13h : En attendant l'heure du premier cours du semestre sur la bande dessinée, je converse, sur le parvis de la faculté, avec une copine artiste, une femme d'âge mûr en reprise d'études. Elle m'apprend une triste nouvelle : sa belle-mère est morte hier ; cette personne, qui était malade depuis longtemps, avait décidé de partir dans la dignité et était donc allée en Suisse pour recevoir l'injection mortelle. Je n'avais encore jamais eu l'occasion d'écouter un témoignage sur ce qu'on ressent quand on accompagne dans ces derniers instants une personne qui a décidé de mourir : maintenant, c'est fait, et c'est dur ! Je ne vous en dirai pas plus, par décence élémentaire ; j'ajouterai seulement que ça ne me fait pas changer d'avis sur le droit à mourir dans la dignité qui devrait être reconnu et inaliénable... Plus amusant : on en arrive peu après à traiter du cours que je vais donner, elle me parle alors d'un auteur qu'elle apprécie et me demande de le chercher sur mon téléphone... C'est assez fréquent qu'on me fasse ce genre de suggestion : mais il me suffit alors de montrer le modèle antédiluvien qui me sert de portable pour faire comprendre que je ne peux pas m'en servir comme un smartphone ! J'en ris, mais dans l'absolu, c'est quand même exaspérant d'être présumé propriétaire d'un smartphone sous prétexte que j'ai la trentaine ou, pire, que " tout le monde en a un "... De toute façon, quand mon interlocutrice essaie de faire la recherche sur son propre smartphone, elle n'arrive pas à se connecter, alors...

14h : Le cours commence. Il dure trois heures que je partage avec le scénariste Kris ; avec mon accord, celui-ci intervient avant moi. Mais avant tout, le responsable de l'UE présente le cours aux étudiants : il explique, entre autres, que l'évaluation ne se fera pas au travers d'un examen " classique " mais par la constitution d'un dossier qu'ils devront lui rendre en décembre au plus tard et sur lequel ils devront travailler par groupes de cinq. Je n'ose pas dire : " L'avantage de travailler en groupe, c'est que si vous avez une mauvaise note, vous pourrez toujours dire que c'est la faut des autres ! " Cette pensée peut prêter à rire mais elle est représentative du scepticisme que m'inspire les méthodes d'évaluation qui se veulent innovantes par rapport aux examens traditionnels : en tout cas, rien que pour ça, je suis bien content de ne plus être étudiant, moi qui ai toujours eu horreur de travailler en groupe !
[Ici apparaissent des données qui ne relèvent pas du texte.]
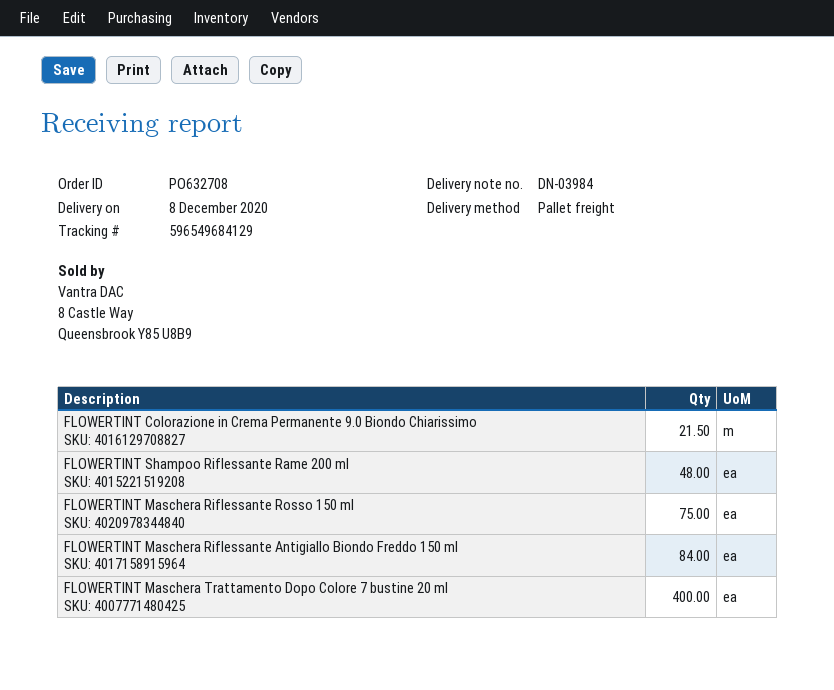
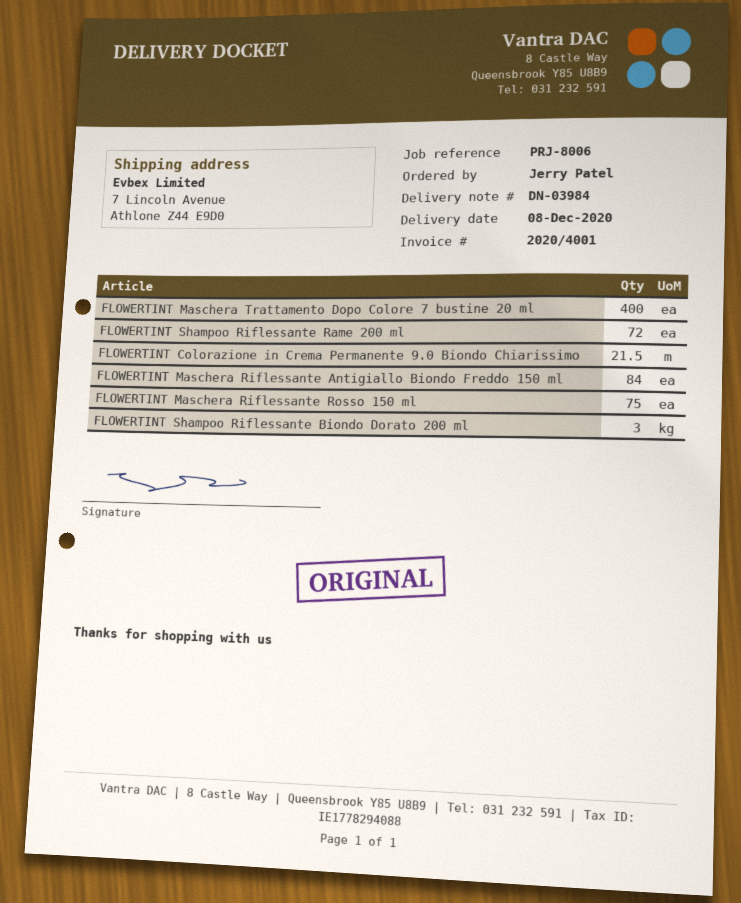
FLOWERTINT Shampoo Riflessante Rame 200 ml: 48 -> 72
FLOWERTINT Shampoo Riflessante Biondo Dorato 200 ml: none -> 3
17h : J'ai donné mon cours, je libère les élèves. Une étudiante vient me demander si je pourrai parler moins vite à l'avenir : je lui promets d'essayer d'y faire attention, mais je ne me fais pas d'illusions, je sais bien que, comme toujours quand je parle de quelque chose qui me passionne, je vais finir par m'emballer et à ne plus contrôler mon débit oratoire... Après tout, c'est le rythme de l'université et il faudra bien qu'elle s'y fasse. Et puis si elle a du mal à entendre, elle n'a qu'à ne pas s'installer au fond de la salle ! Cela dit, si elle avait suivi mes premiers cours il y a deux ans, elle aurait pu constater que je parle de mieux en mieux ; j'en suis d'autant plus fier qu'avec ce foutu masque, c'est difficile : à plusieurs reprises, j'ai eu l'impression que j'allais l'aspirer et m'étouffer avec ! Rien que pour ça, pour ne pas devoir le remettre tout de suite, je décide de rentrer à pied : comme j'ai mon pc dans mon sac à dos, la marche s'annonce sportive, mais ça ne peut pas me faire de mal...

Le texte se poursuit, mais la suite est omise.